It’s campaign season in the US, and a charismatic dark horse is running with the slogan ‘make America great again’. According to his opponent, he’s a demagogue; a rabble-rouser; a hypocrite. When his supporters form mobs and burn people to death, he condemns their violence “in such mild language that his people are free to hear what they want to hear”.

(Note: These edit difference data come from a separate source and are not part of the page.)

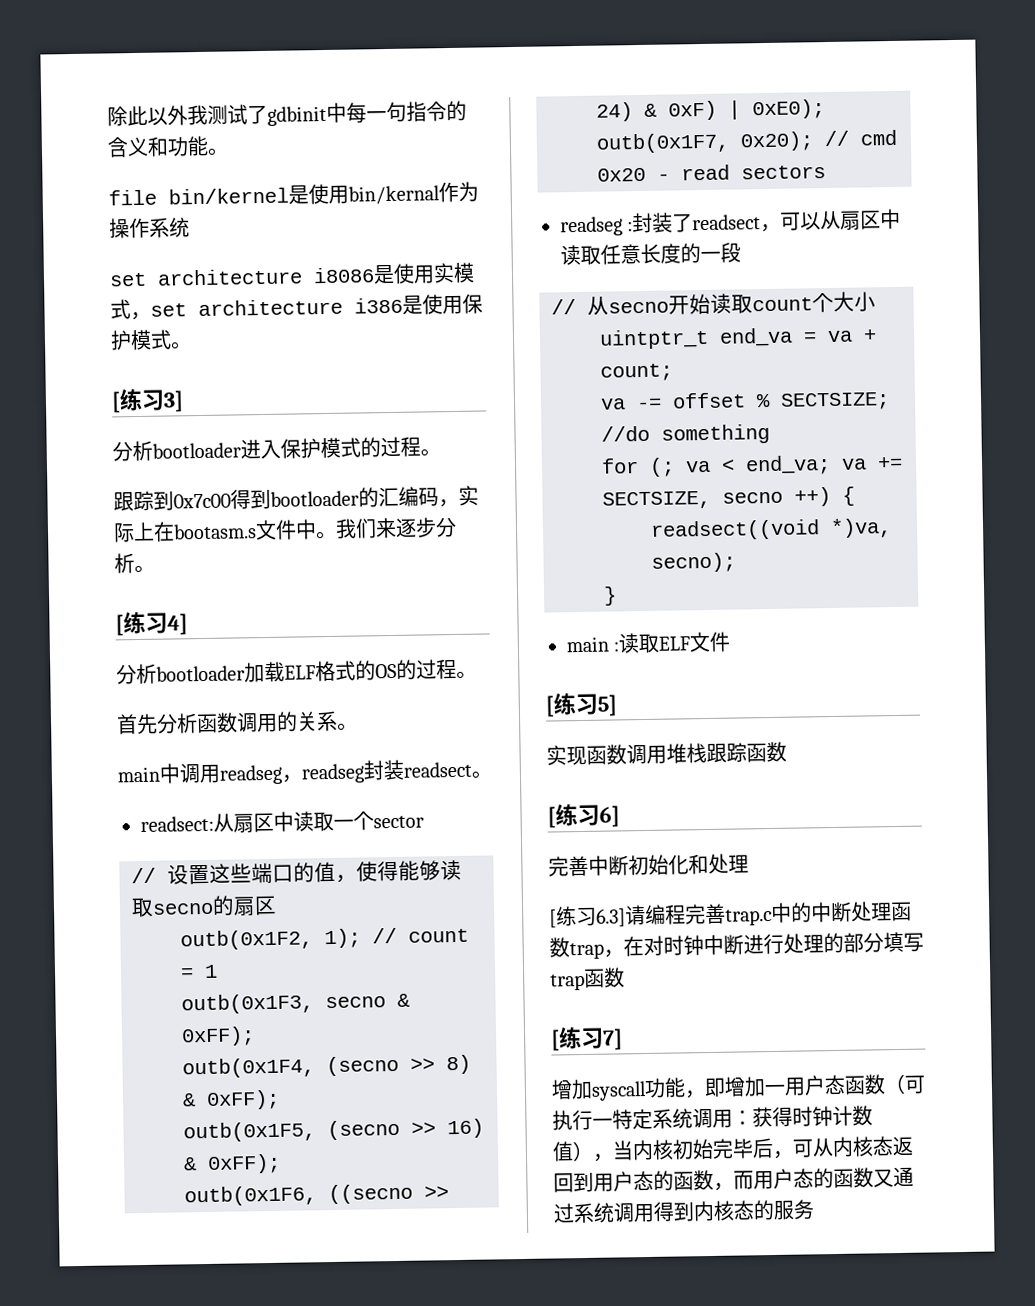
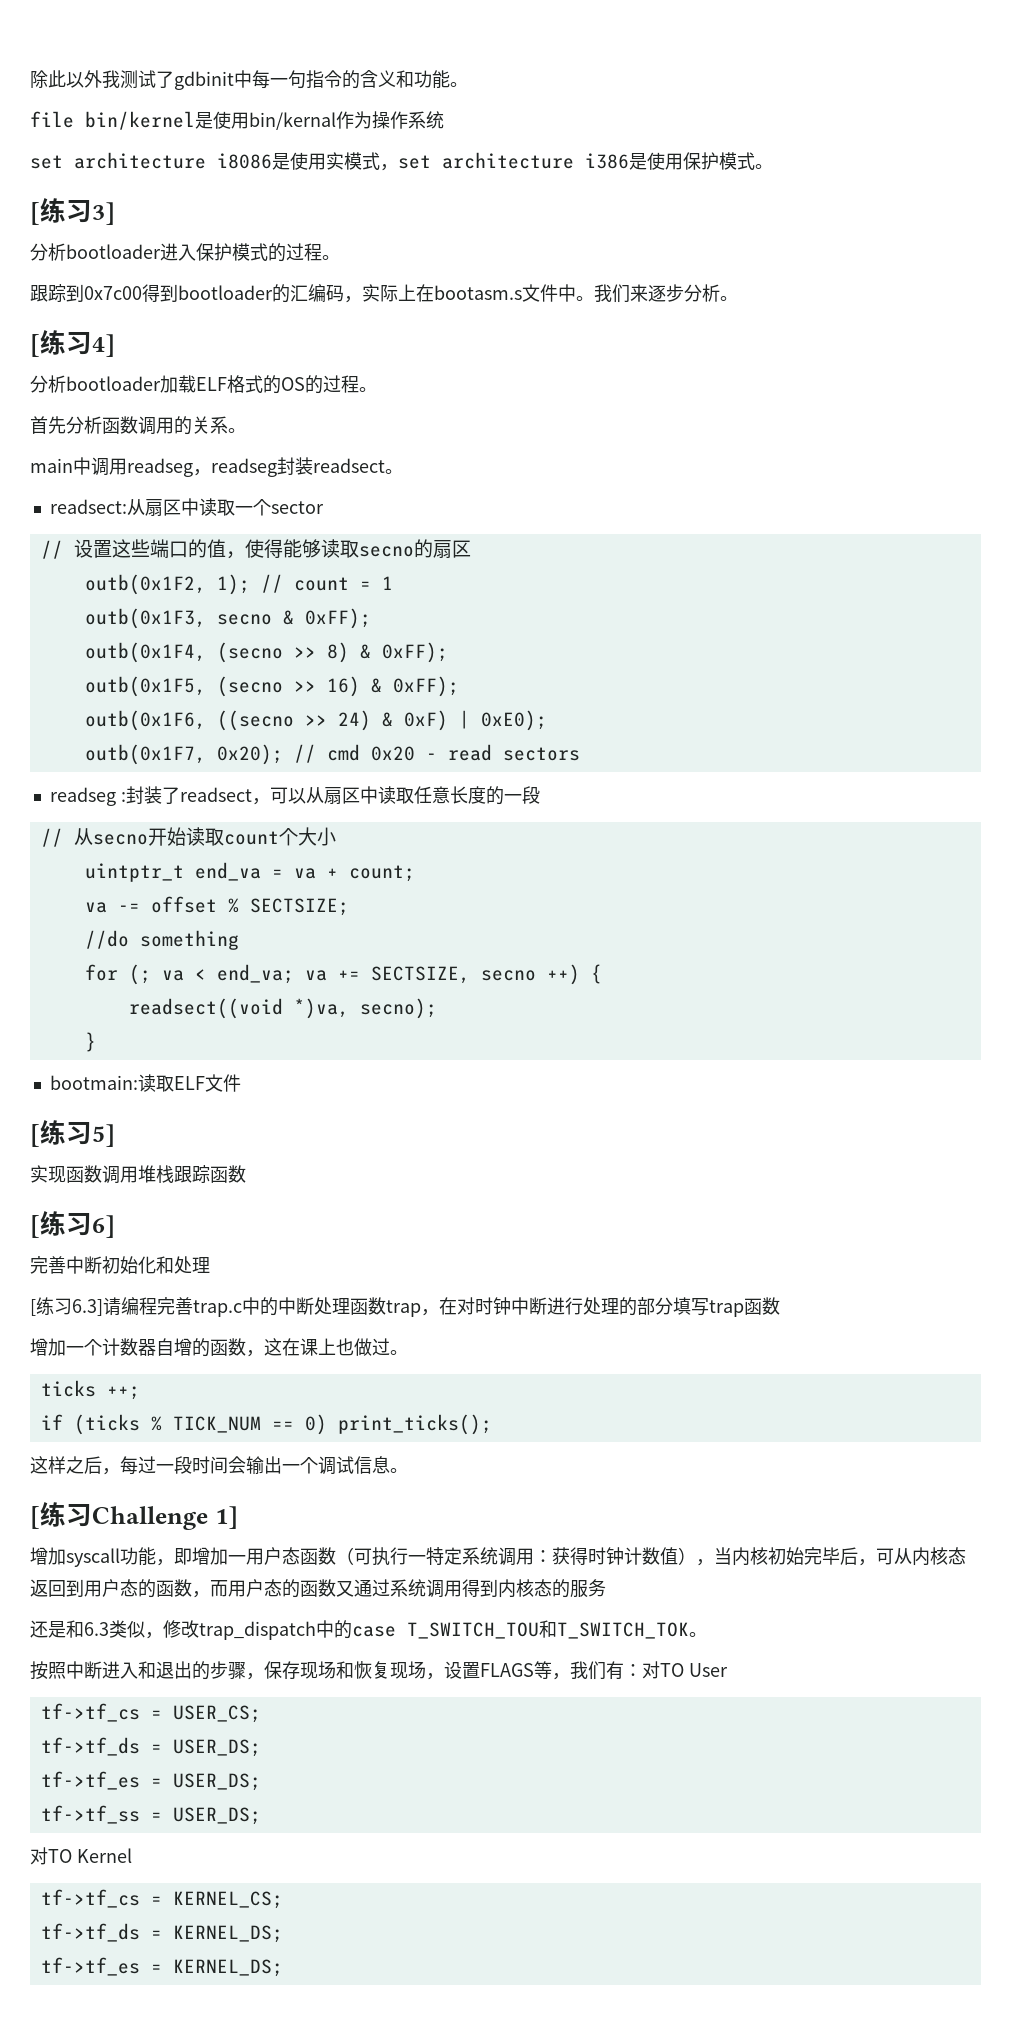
- main :读取ELF文件
+ bootmain:读取ELF文件
- [练习7]
+ 增加一个计数器自增的函数，这在课上也做过。
+ ticks ++;
+ if (ticks % TICK_NUM == 0) print_ticks();
+ 这样之后，每过一段时间会输出一个调试信息。
+ [练习Challenge 1]
+ 还是和6.3类似，修改trap_dispatch中的case T_SWITCH_TOU和T_SWITCH_TOK。
+ 按照中断进入和退出的步骤，保存现场和恢复现场，设置FLAGS等，我们有：对TO User
+ tf->tf_cs = USER_CS;
+ tf->tf_ds = USER_DS;
+ tf->tf_es = USER_DS;
+ tf->tf_ss = USER_DS;
+ 对TO Kernel
+ tf->tf_cs = KERNEL_CS;
+ tf->tf_ds = KERNEL_DS;
+ tf->tf_es = KERNEL_DS;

He accuses, without grounds, whole groups of people of being rapists and drug dealers. How much of this rhetoric he actually believes and how much he spouts “just because he knows the value of dividing in order to conquer and to rule” is at once debatable, and increasingly beside the point, as he strives to return the country to a “simpler” bygone era that never actually existed.

octavia butler

You might think he sounds familiar – but the character in question is Texas Senator Andrew Steele Jarret, the fictional presidential candidate who storms to victory in a dystopian science-fiction novel titled Parable of the Talents. Written by Octavia E Butler, it was published in 1998, two decades before the inauguration of the 45th President of the United States.

Like much of her writing, Butler’s book was a warning about where the US and humanity in general might be heading. In some respects, we’ve beaten her to it: a sequel to 1993’s Parable of the Sower, Parable of the Talents is set in what is still the future, 2032. While its vision is extreme, there is plenty that feels within the bounds of possibility: resources are increasingly scarce, the planet is boiling, religious fundamentalism is rife, the middle classes live in walled-off enclaves. The novel’s protagonist, a black woman like the author herself, fears that Jarret’s authoritarianism will only worsen matters.
octavia butler

Fourteen years after her early death, Butler’s reputation is soaring. Her predictions about the direction that US politics would take, and the slogan that would help speed it there, are certainly uncanny. But that wasn’t all she foresaw. She challenged traditional gender identity, telling a story about a pregnant man in Bloodchild and envisaging shape-shifting, sex-changing characters in Wild Seed. Her interest in hybridity and the adaptation of the human race, which she explored in her Xenogenesis trilogy, anticipated non-fiction works by the likes of Yuval Noah Harari. Concerns about topics including climate change and the pharmaceutical industry resonate even more powerfully now than when she wove them into her work.

octavia butler

And of course, by virtue of her gender and ethnicity, she was striving to smash genre assumptions about writers – and readers – so ingrained that in 1987, her publisher still insisted on putting two white women on the jacket of her novel Dawn, whose main character is black. She also helped reshape fantasy and sci-fi, bringing to them naturalism as well as characters like herself. And when she won the prestigious MacArthur ‘genius’ grant in 1995, it was a first for any science-fiction writer.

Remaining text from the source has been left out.